Where the entries below show "font-size: 17px ->", begin there and print that line and all following lines exactly, through the last, omitting pictures.
***
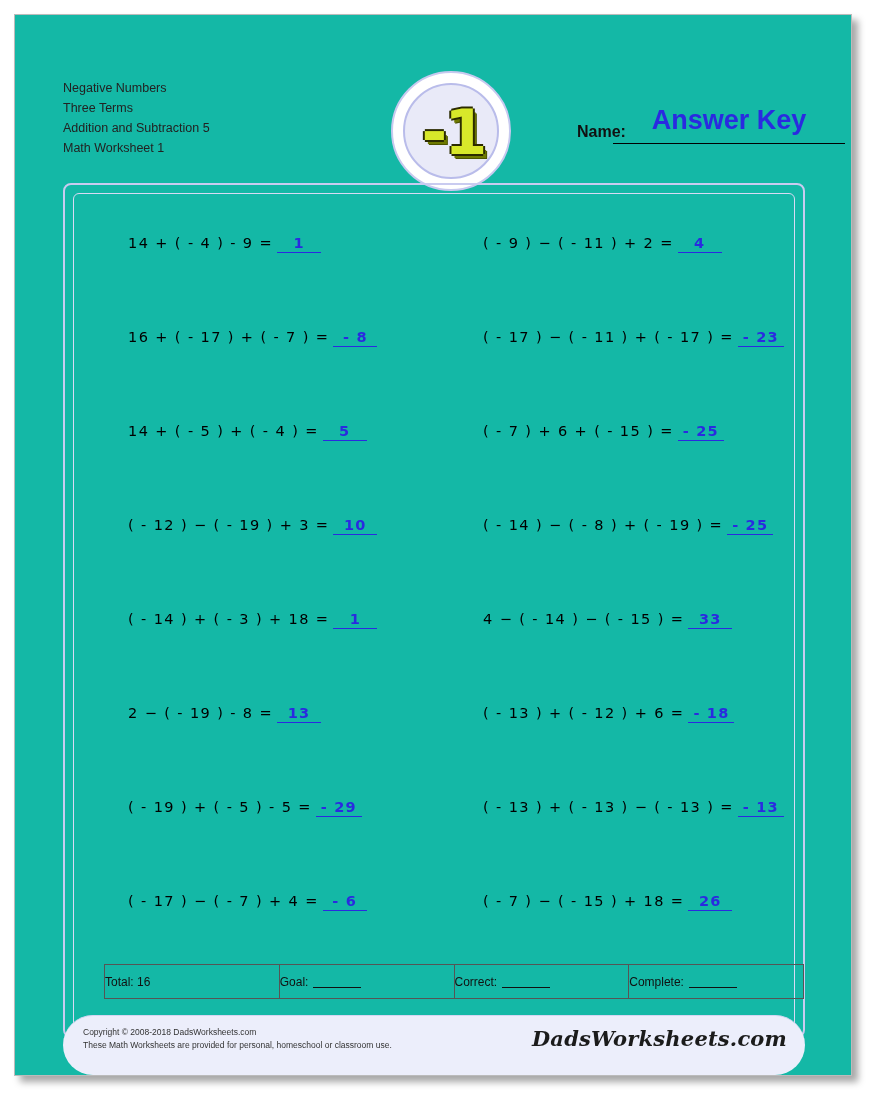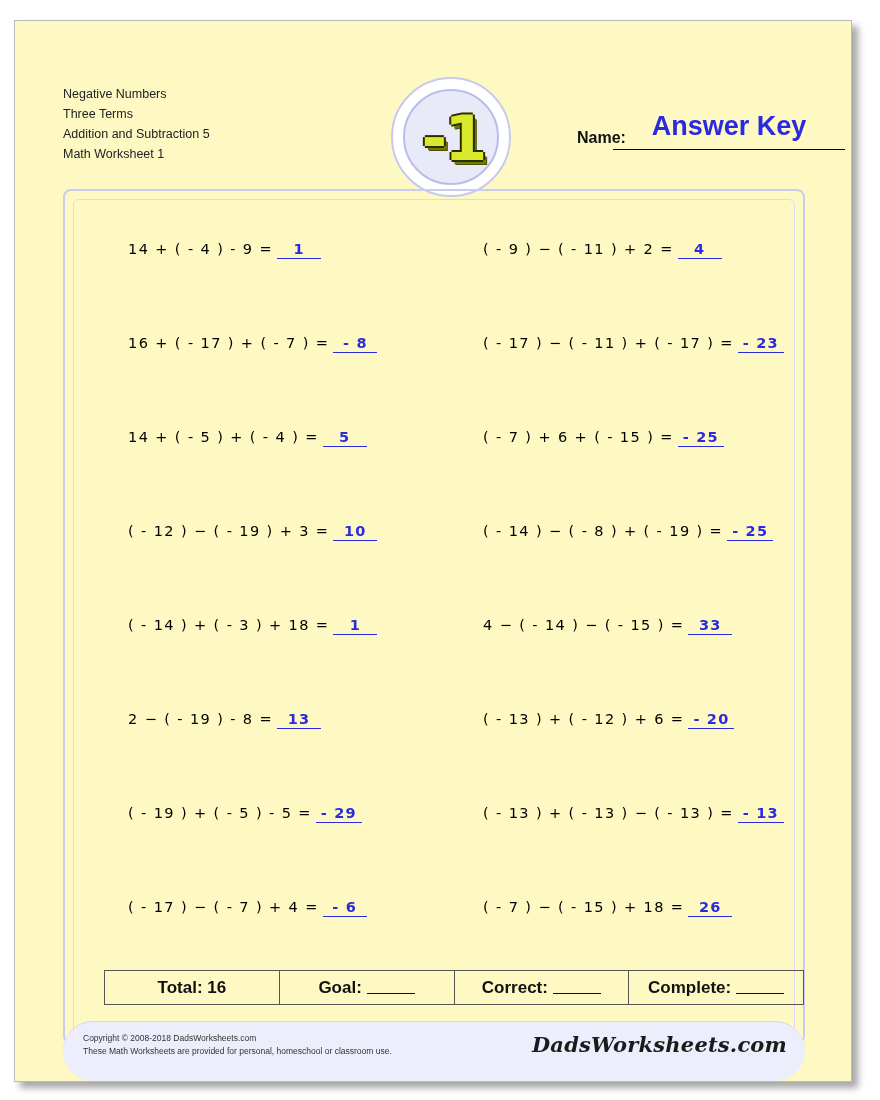"Negative Numbers" .page { background: #fef9c3 -> #14b8a6; top: 20px -> 14px }
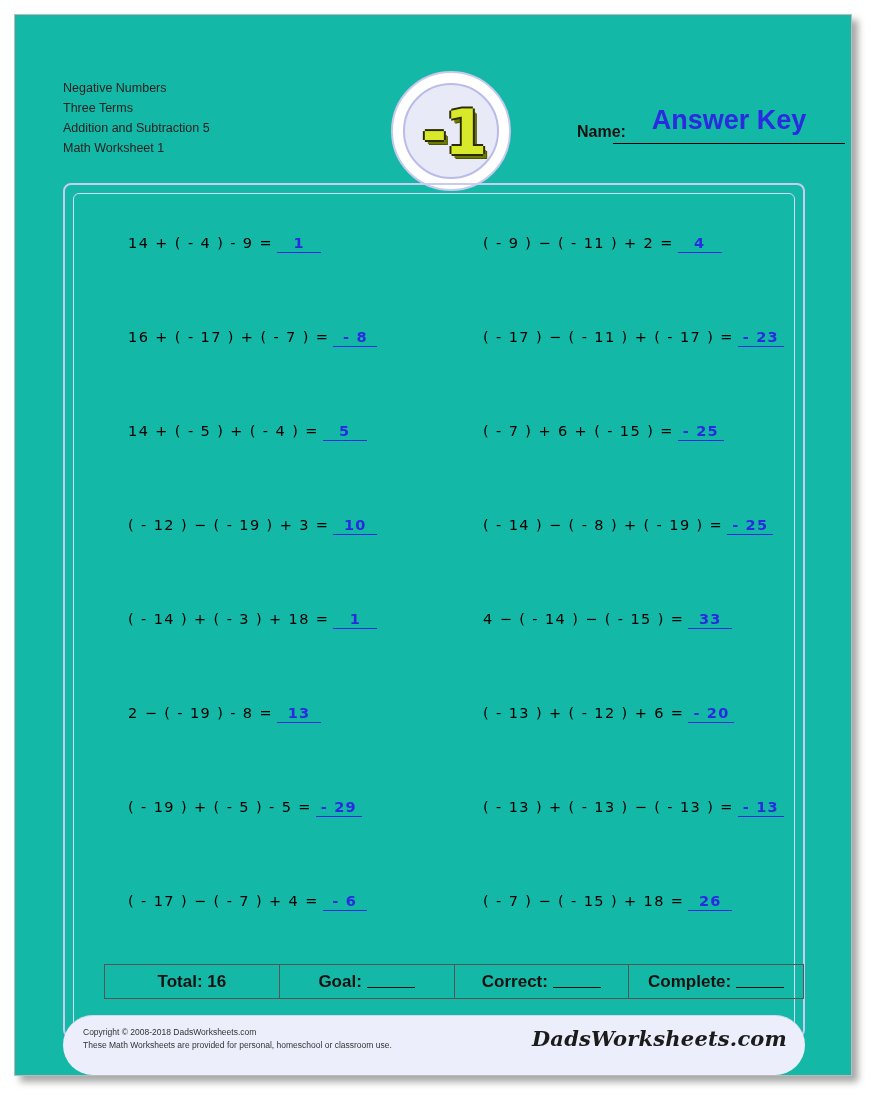"- 20" span.ans { text: 20 -> 18 }
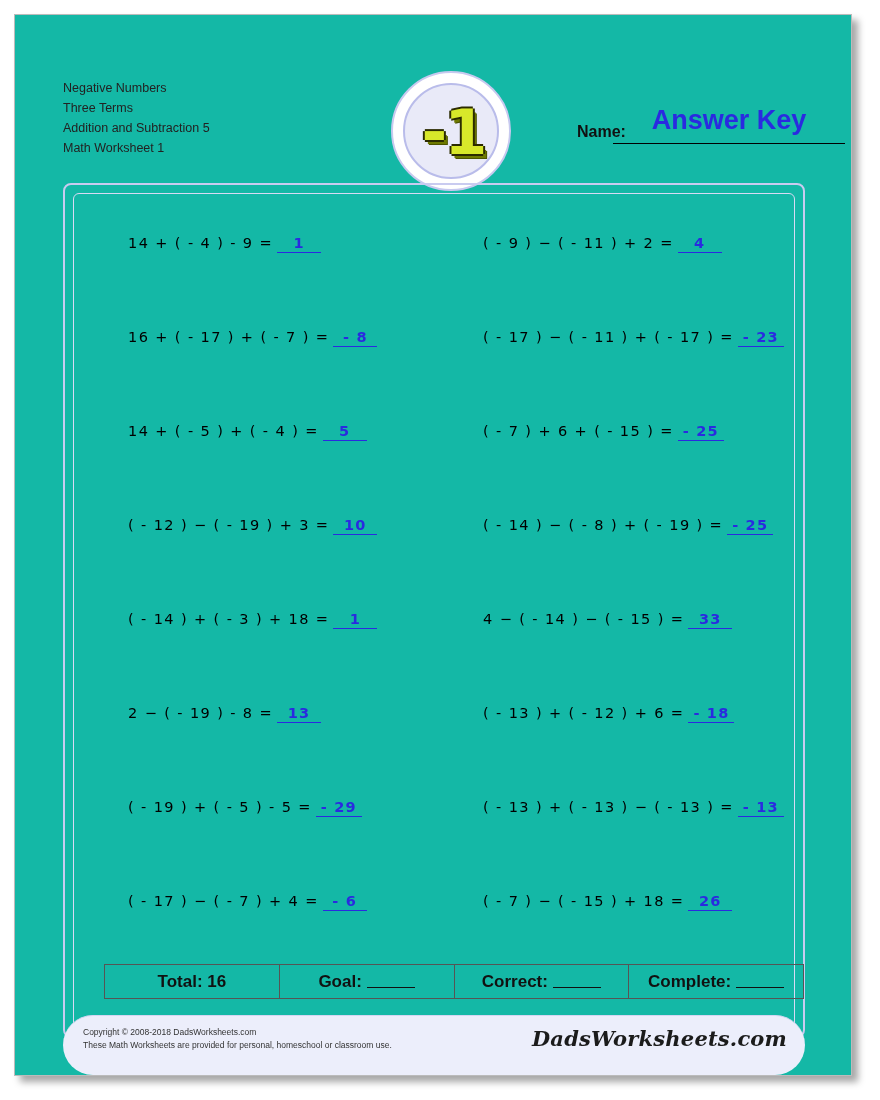"Total: 16" .totals .cell { font-size: 17px -> 12px; font-weight: bold -> normal; justify-content: center -> none }
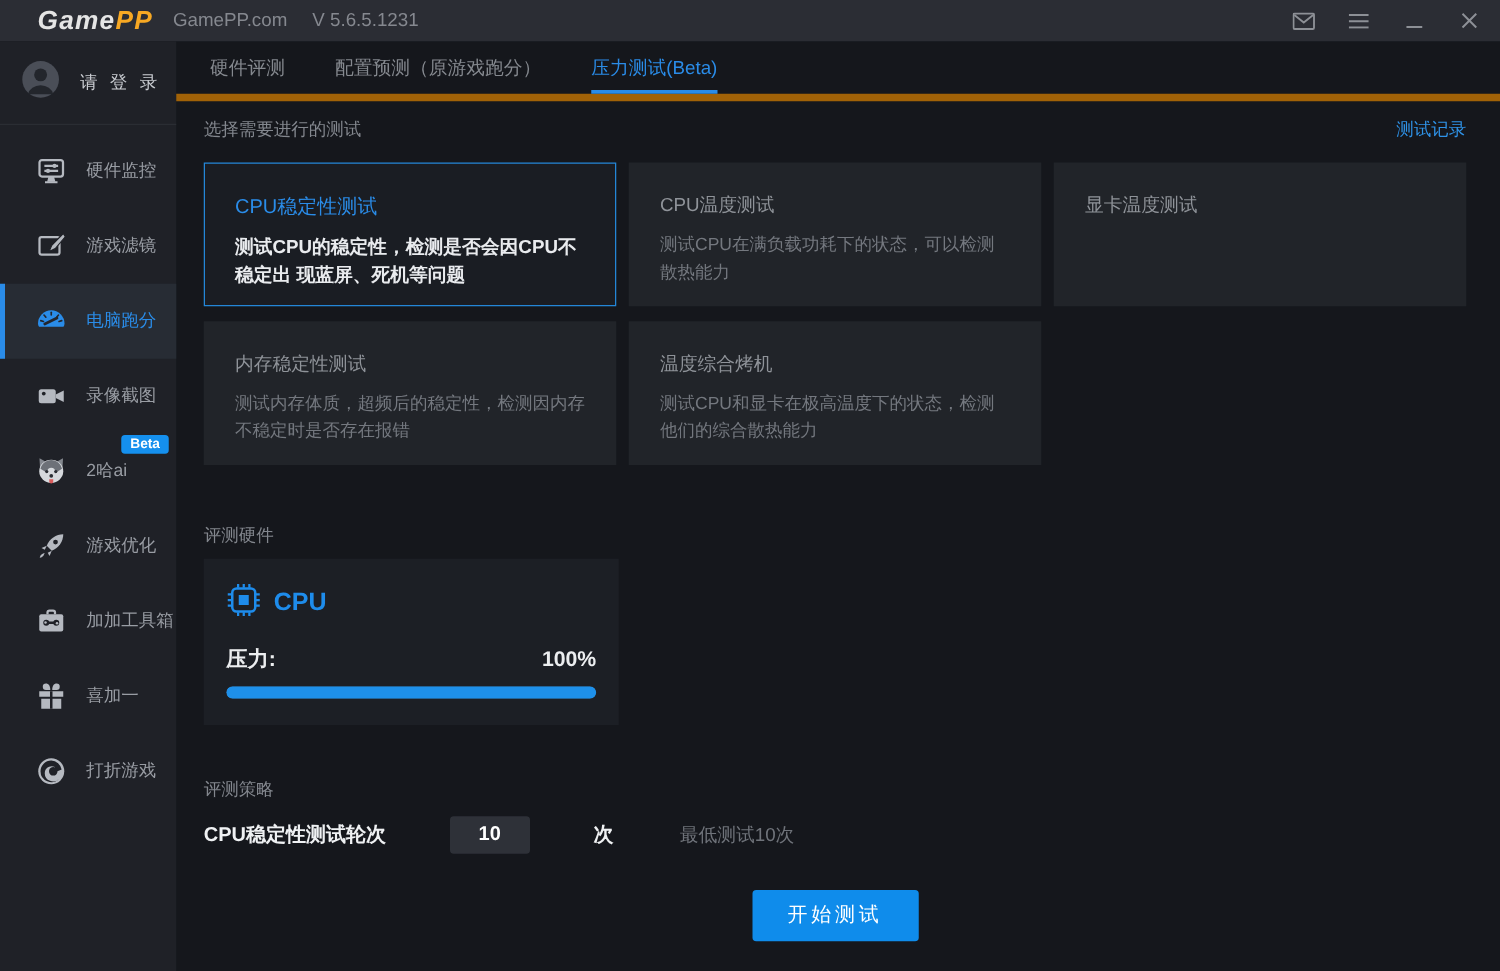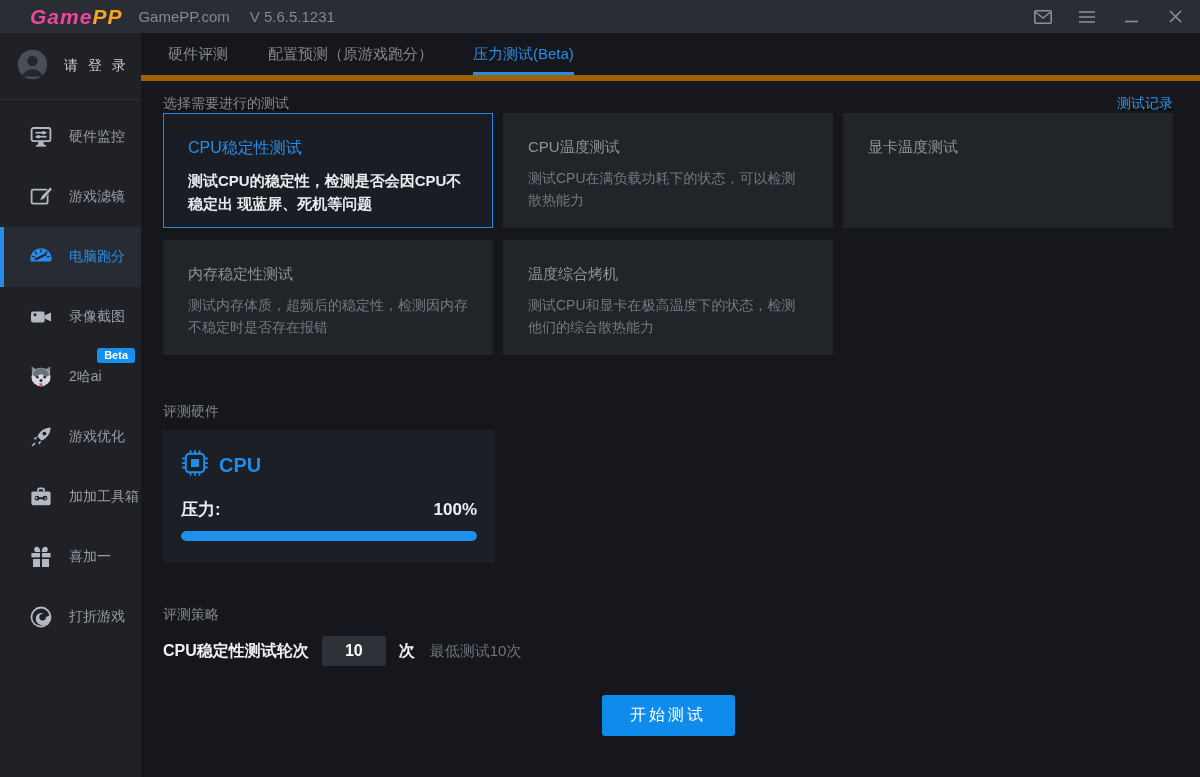"Game" .logo .g { color: #ec4899 -> #e5e5e5 }
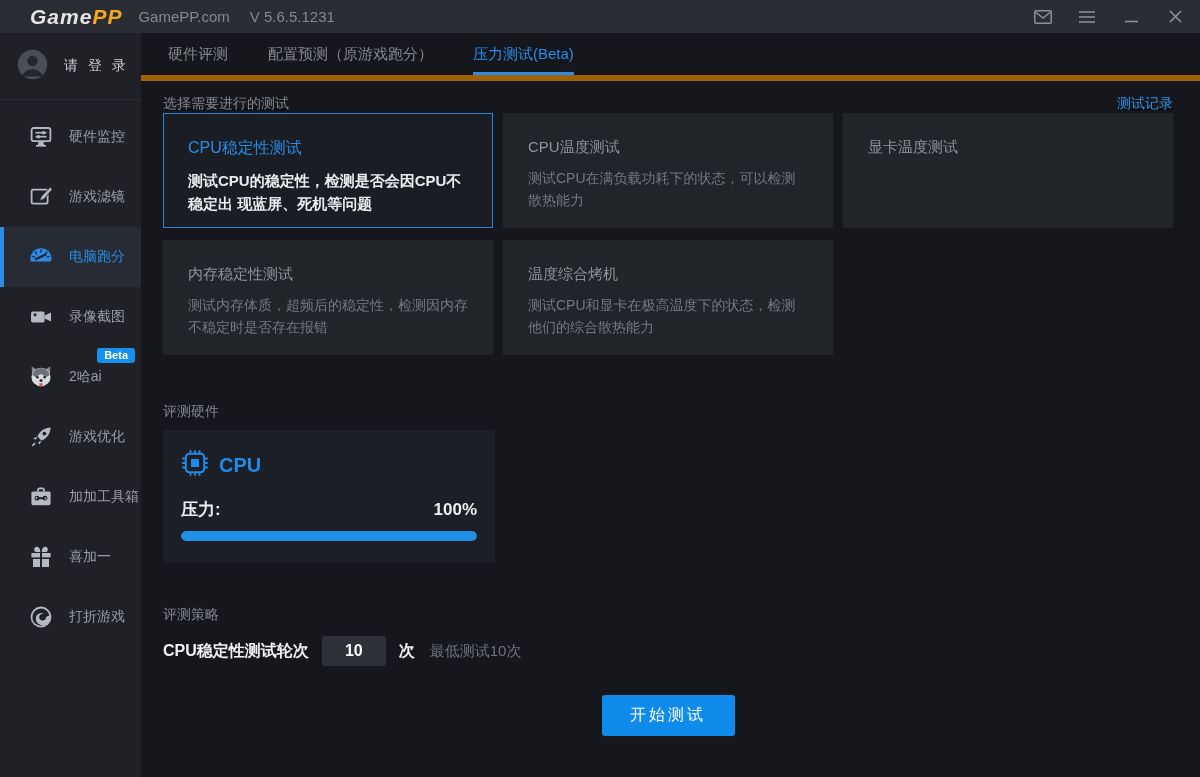"选择需要进行的测试" .section-row { margin-bottom: 0 -> 17px; text-decoration: underline -> none }
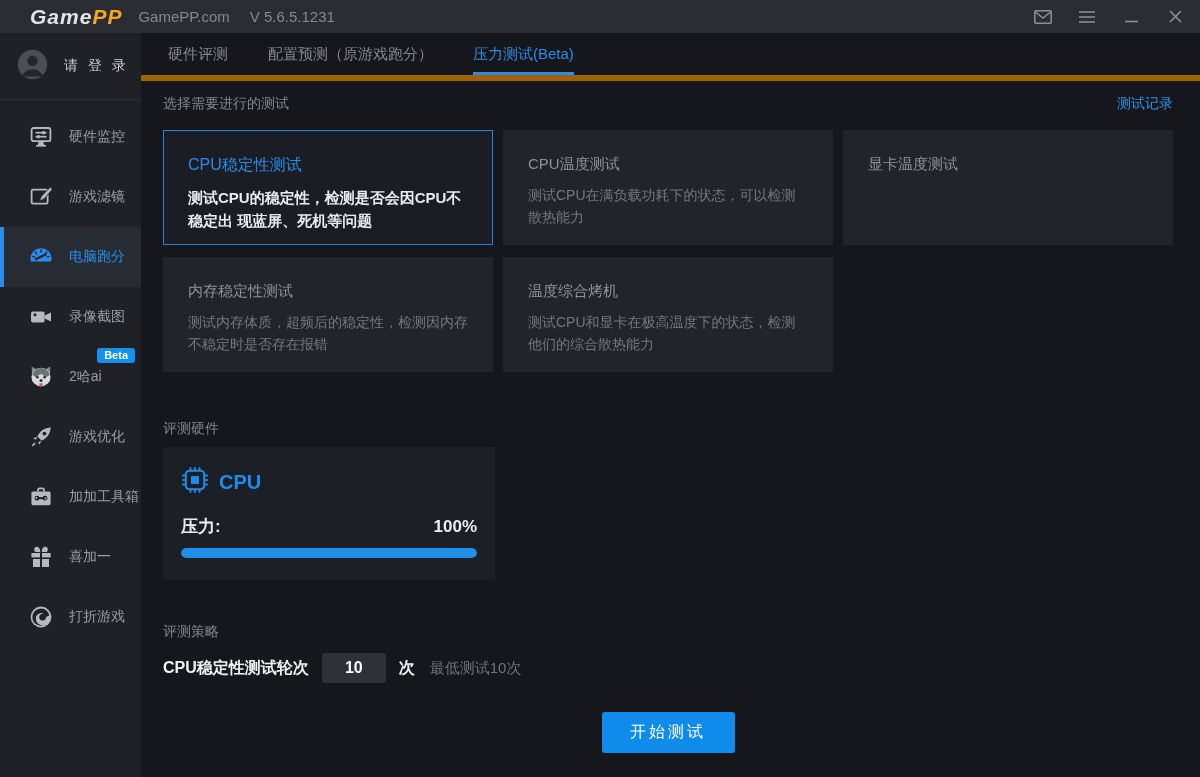"CPU稳定性测试轮次" .strategy-row { gap: none -> 38px }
***
=== Output of the exercise ===
"Total: 16" .totals .cell { font-size: 17px -> 12px; font-weight: bold -> normal; justify-content: center -> none }
"Game" .logo .g { color: #ec4899 -> #e5e5e5 }
"选择需要进行的测试" .section-row { margin-bottom: 0 -> 17px; text-decoration: underline -> none }
"CPU稳定性测试轮次" .strategy-row { gap: none -> 38px }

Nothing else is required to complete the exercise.